How does air filter fabric stay charged? Fun grade school demonstrations involving everything from balloons to Van de Graaff generators show how rubbing certain materials together can impart an electrostatic charge, and that attractive charge can be observed as hair, paper, and other items are drawn towards the charged material. But the same demonstrations show that the electrostatic charge dissipates on contact with the same items that are attracted to it. In fact, the charge will dissipate over time just through contact with air.
I imagine that charged media can be sandwiched between two layers of electrostatic insulators to prevent discharge on contact with hair, skin, clothing, etc. But given that the sandwich has to be permeable to large volumes of air (for respiration), how is a charge maintained on the media for any significant length of time?
(Related question: By what mechanism does electrostatic media aid in particulate filtration?)
| The fibres are made from a high resistivity synthetic polymers called electrets which can maintain a permanent dipole moment both on the surface and in the bulk.
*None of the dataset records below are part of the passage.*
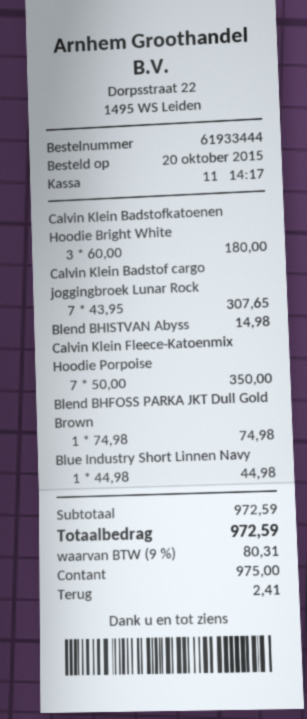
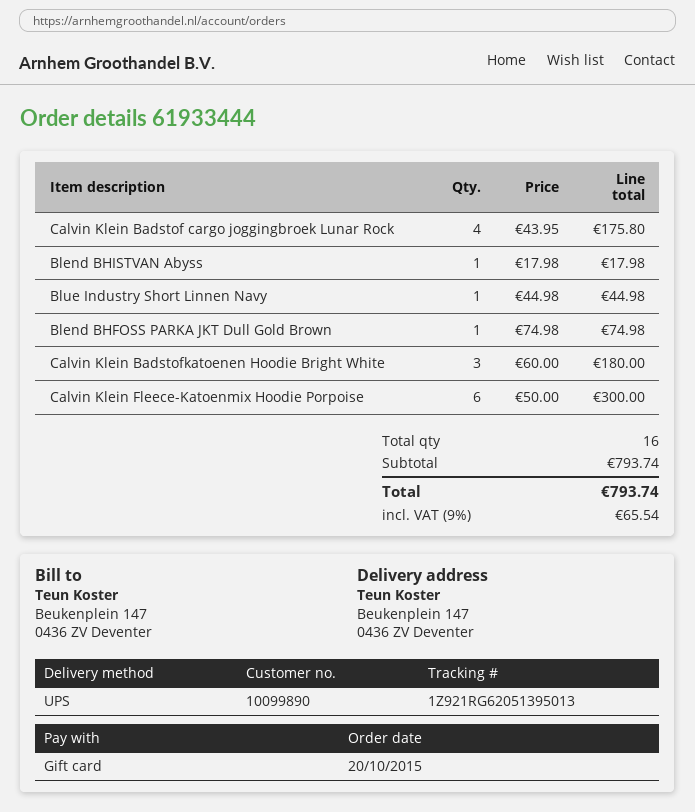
payment method: cash -> gift card
Calvin Klein Badstof cargo joggingbroek Lunar Rock: 7 x 43.95 = 307.65 -> 4 x 43.95 = 175.80
Blend BHISTVAN Abyss: 1 x 14.98 = 14.98 -> 1 x 17.98 = 17.98
Calvin Klein Fleece-Katoenmix Hoodie Porpoise: 7 x 50.00 = 350.00 -> 6 x 50.00 = 300.00
subtotal: 972.59 -> 793.74
tax: 9% = 80.31 -> 9% = 65.54
total: 972.59 -> 793.74

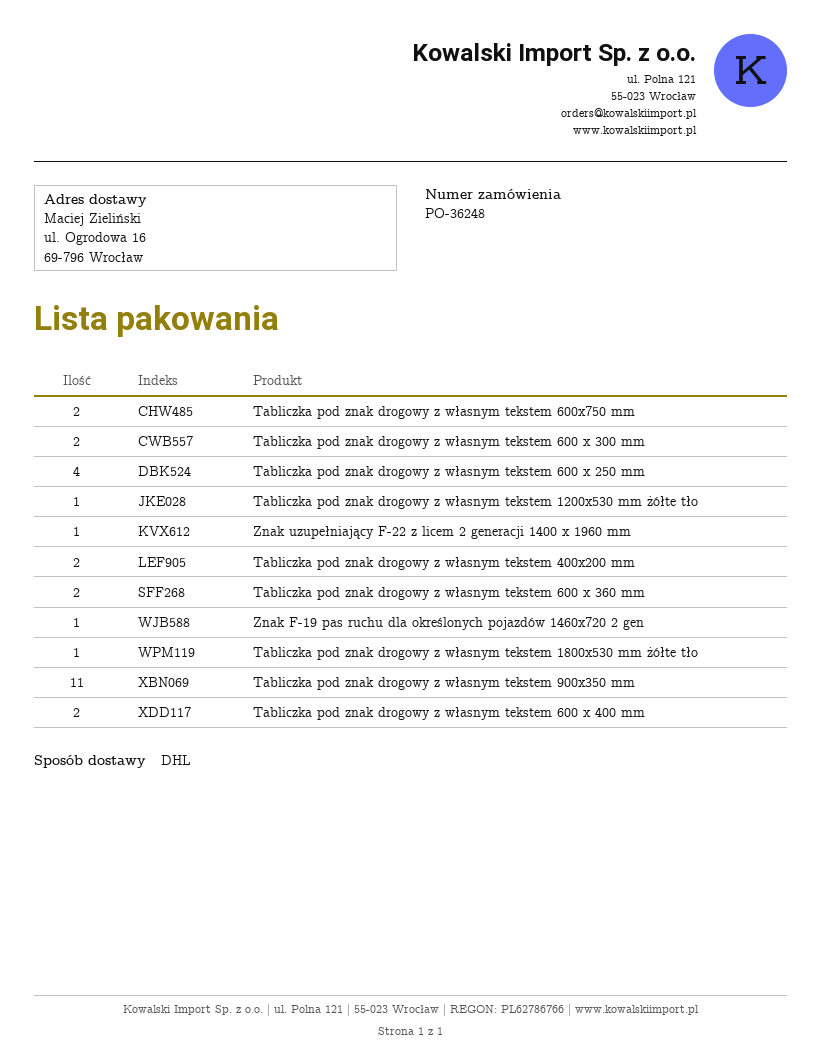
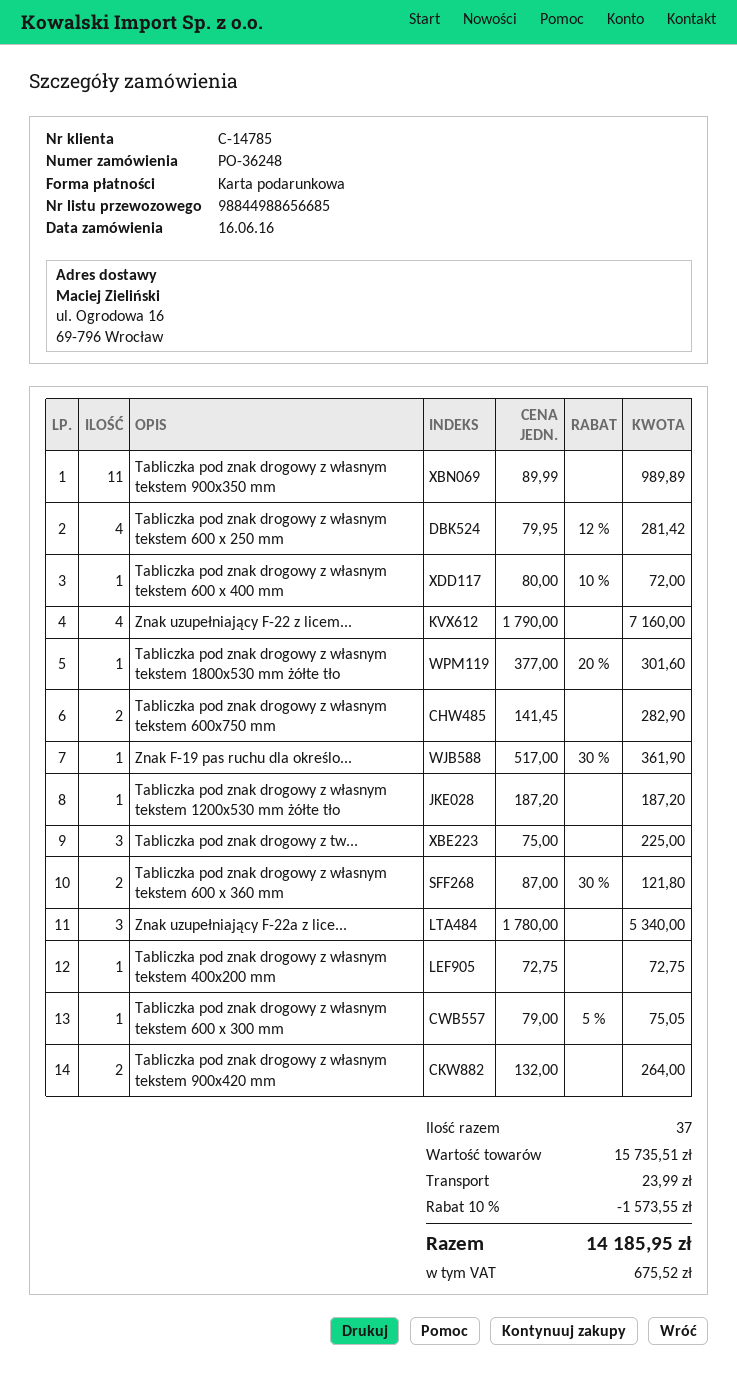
Tabliczka pod znak drogowy z własnym tekstem 600 x 300 mm: 2 -> 1
Znak uzupełniający F-22 z licem 2 generacji 1400 x 1960 mm: 1 -> 4
Tabliczka pod znak drogowy z własnym tekstem 400x200 mm: 2 -> 1
Tabliczka pod znak drogowy z własnym tekstem 600 x 400 mm: 2 -> 1
Tabliczka pod znak drogowy z tw...: none -> 3
Znak uzupełniający F-22a z lice...: none -> 3
Tabliczka pod znak drogowy z własnym tekstem 900x420 mm: none -> 2

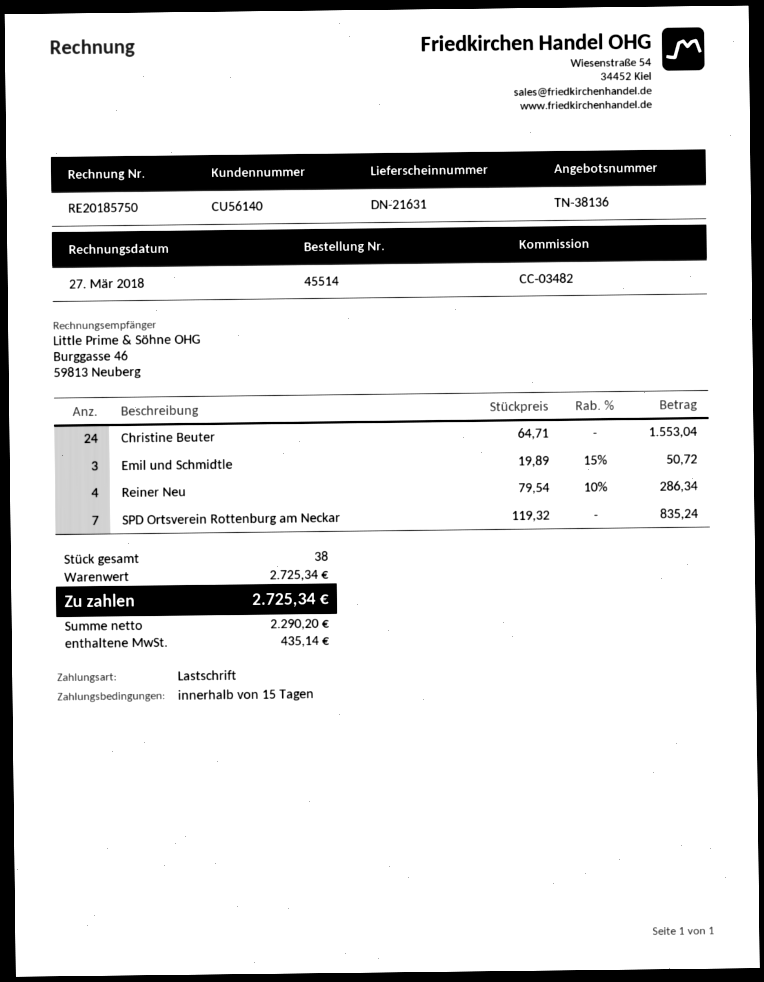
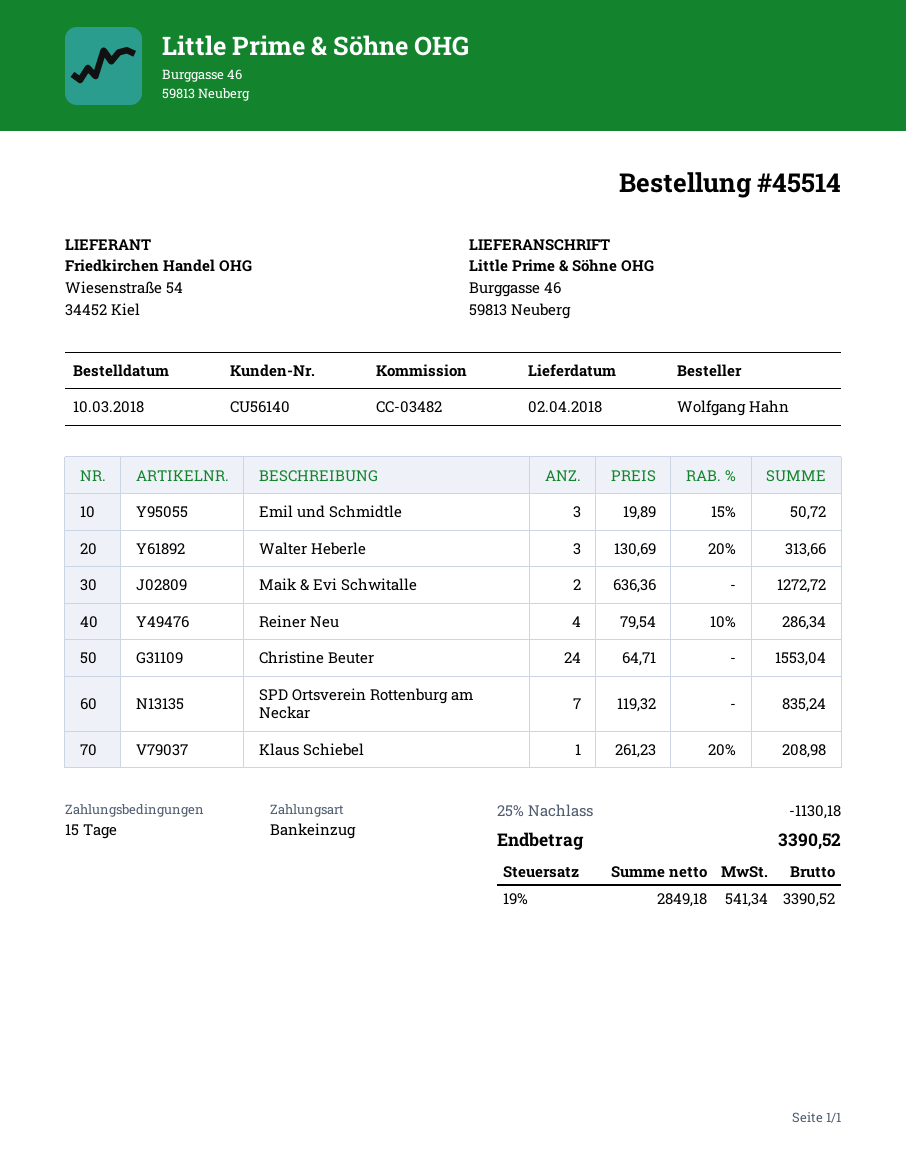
Walter Heberle: none -> 3 x 130.69 - 20% = 313.66
Maik & Evi Schwitalle: none -> 2 x 636.36 = 1272.72
Klaus Schiebel: none -> 1 x 261.23 - 20% = 208.98
discount: none -> 25% = 1130.18
net: 2290.20 -> 2849.18
tax: 435.14 -> 541.34
total: 2725.34 -> 3390.52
In many ways they are the electrostatic equivalent of permanent magnets.
They are charged with excess charge on the surface and by producing permanent bulk dipoles in the manufacturing process whilst they are still molten by subjecting the material to a very high electric field (corona charging) and then allowing the polymer to cool which locks the bulk dipoles into position.
Because the manufactured fibres have such a high resistivity and resistance to adsorption of moisture they can stay "electrolised" (magnetised) for very many years but obviously have a finite lifetime when in use.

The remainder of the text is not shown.